Régie des transports communautaires rochelais (RTCR), La Rochelle (Charente-Maritime)

La mairie organise l’insécurité… et se défausse sur les travailleurs

Brève
29/09/2019

La CGT de la RTCR dénonce le manque de moyens matériels et humains du service d’entretien des bus, et ses conséquences dangereuses : ainsi un bus roulait sans clignotant et avec une porte qui ne fermait pas ; un autre sans feux de croisement.

La direction de la RTCR et l’adjointe au maire chargée des transports, l’écologiste Brigitte Desveaux, citées par Sud-Ouest, répondent en mettant en cause « les grèves » des 13 et 20 septembre et la « résistance au changement que nous impulsons »… changement qui consiste en particulier à réduire le temps de pause des chauffeurs, les poussant à rouler plus vite.

S’ajoute au problème le manque de bus, accru cette semaine par les réquisitions comme navettes pour le Grand Pavois. Ce salon nautique profite notamment au groupe nautique du maire de La Rochelle, avec ses deux entreprises Fountaine-Pajot et Dufour. C’est ainsi qu’aux heures de pointe les travailleurs et étudiants s’entassent parfois dans des bus simples, et voient des bus déjà pleins à craquer passer sans marquer l’arrêt.

La direction de la RTCR et la mairie donneuse d’ordre sont pleinement responsables de tous ces problèmes.

Hôpital de Girac (Angoulême, Charente)

Plainte en justice contre l’hôpital de Girac après le suicide d’un informaticien

Brève
15/09/2019

En novembre dernier un cadre informaticien de l’hôpital de Girac mettait fin à ses jours, après avoir subi un burn out. Il expliquait ce suicide par la pression et la surcharge de travail. Son épouse vient de porter plainte contre l’hôpital et un chef de service, incriminant le harcèlement qui a poussé son mari à bout. Les collègues et syndicalistes pointent que la direction de l’hôpital était au courant, mais n’a pas réagi.

La caisse d’assurance maladie a reconnu le suicide de ce travailleur comme accident du travail.
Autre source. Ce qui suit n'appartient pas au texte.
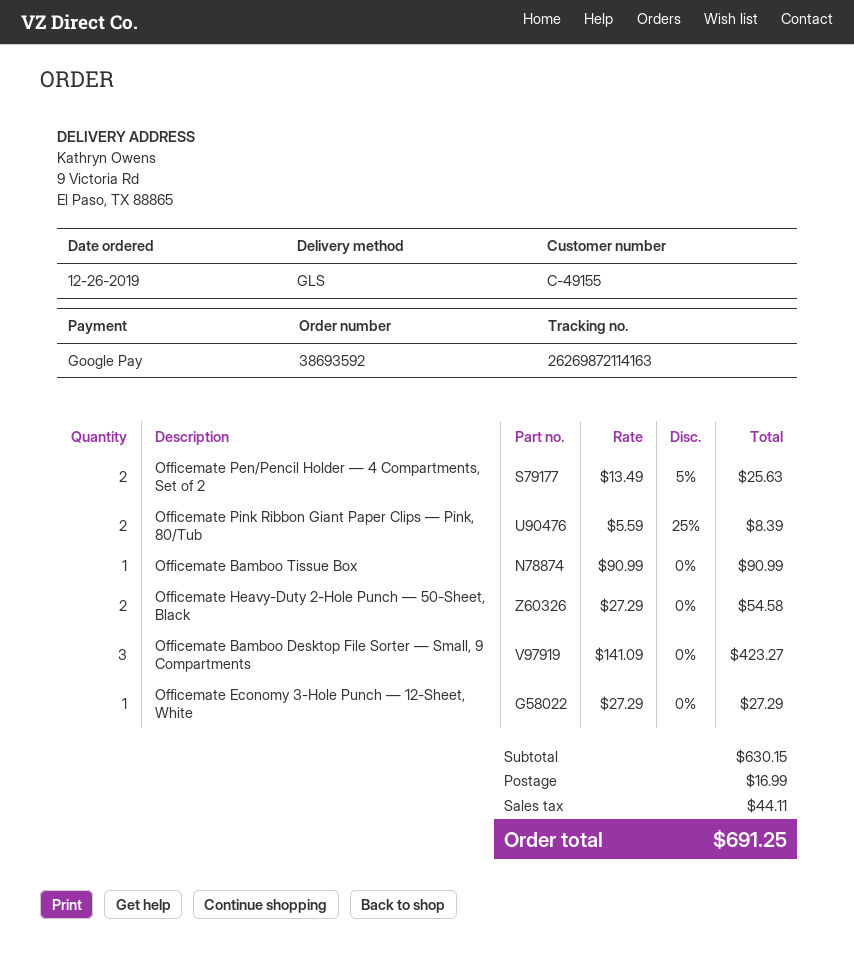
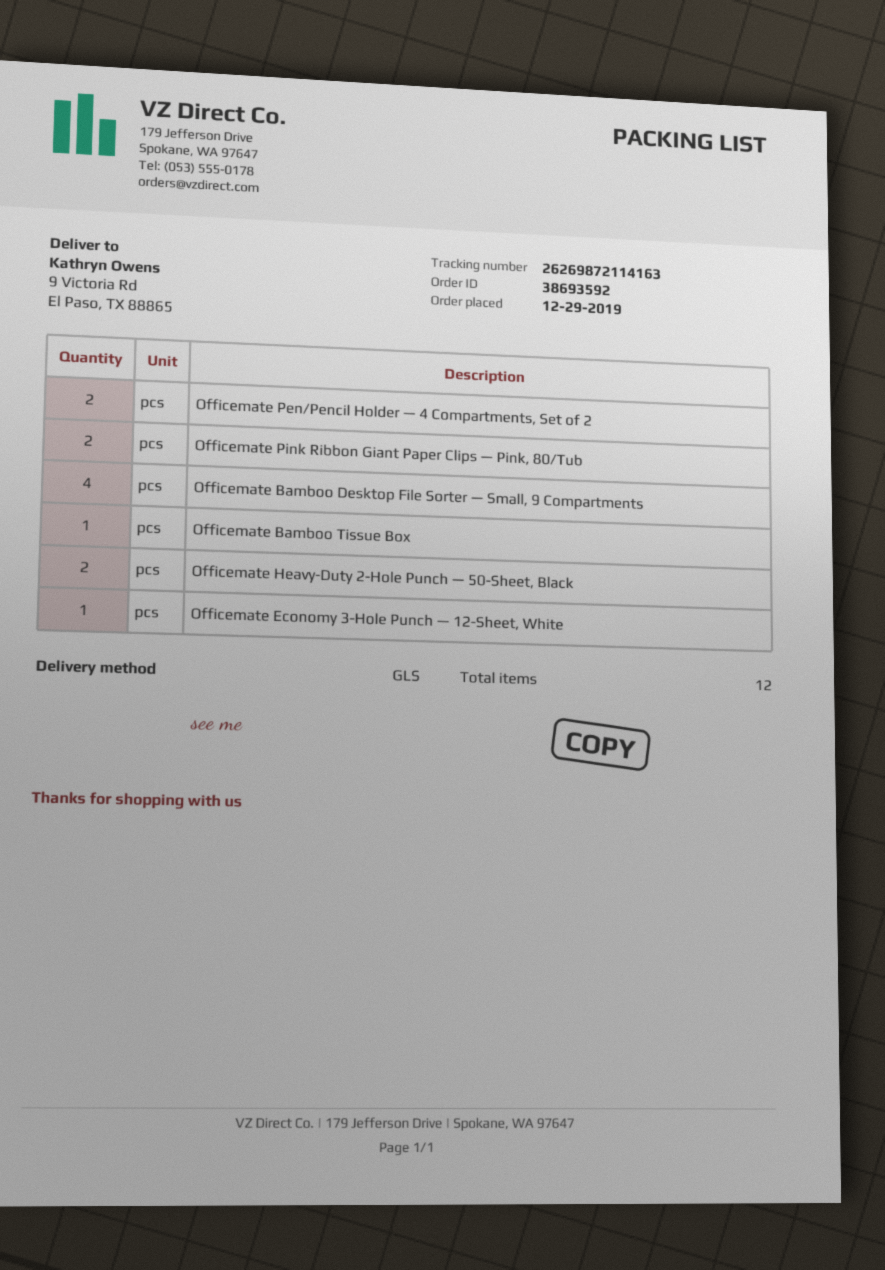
order date: 2019-12-26 -> 2019-12-29
Officemate Bamboo Desktop File Sorter — Small, 9 Compartments: 3 -> 4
Mais la direction de l’hôpital a formé un recours contre cette décision.

C’est pourtant bien la politique de rentabilisation et la surexploitation qui causent de tels drames, au détriment des salariés, comme, au demeurant des malades.

Civaux (Vienne)

Centrale nucléaire de Civaux : Le danger vient de la course au fric

Brève
10/09/2019

Un des deux réacteurs de la centrale nucléaire de Civaux a connu un arrêt brutal, le 25 août dernier, à 4 heures du matin. D'après la direction du site, il s'agit d'une « bourde » d'un travailleur de la centrale qui aurait malencontreusement appuyé sur le mauvais bouton. Elle ajoute vouloir prendre des mesures contre lui et insiste sur le manque à gagner dû à cet incident.

Une centrale nucléaire dépendrait donc d'une éventuelle mauvaise manœuvre d'un seul salarié ? C'est la direction qu'il faut alors incriminer, qui n'assure pas la présence nécessaire d'une équipe avec un contrôle collectif des opérations.

Si l'énergie nucléaire nécessite des mesures de sécurité draconiennes, le danger vient également de la direction qui n'hésite pas à mégoter sur les effectifs dans une optique de rentabilité.

Collège de Ruffec (Charente)

Les fausses notes de la rentrée

Brève
09/09/2019

Mardi 3 septembre, rentrée bruyante au collège de Ruffec : parents d’élèves et professeurs faisaient un tintamarre et dénonçaient le sureffectif de classes de sixième et de troisième. L’une des professeurs disait : « en plus de 28 élèves, j’avais dans ma classe trois AVS ( accompagnants à la vie scolaire qui assistent des élèves handicapés), une éducatrice et une place réservée avec un ordinateur indispensable à l’un des élèves handicapés. Il aurait fallu que j’installe une table devant l’issue de secours. J’ai refusé ».

Ils exigent la création de classes supplémentaires et les moyens nécessaires. C’est la bonne note.

Angoulême (Charente)

Payer, payer toujours : ras-le-bol

Brève
09/09/2019

Le parking situé au bas de l’hôpital d’Angoulême (Girac) a été refait à grands frais par l’entreprise de BTP Eiffage. Déjà, il y a moins de places disponibles. Mais surtout, espace libre et gratuit jusqu’ici, il devient payant (sauf pour les abonnés des bus).

Il est scandaleux de faire des travaux qui coûtent très cher et dont les entreprises du BTP profitent, et de faire payer les automobilistes qui laissent leur voiture lorsqu’ils font du covoiturage ou ne trouvent pas de place sur les parkings de l’hôpital.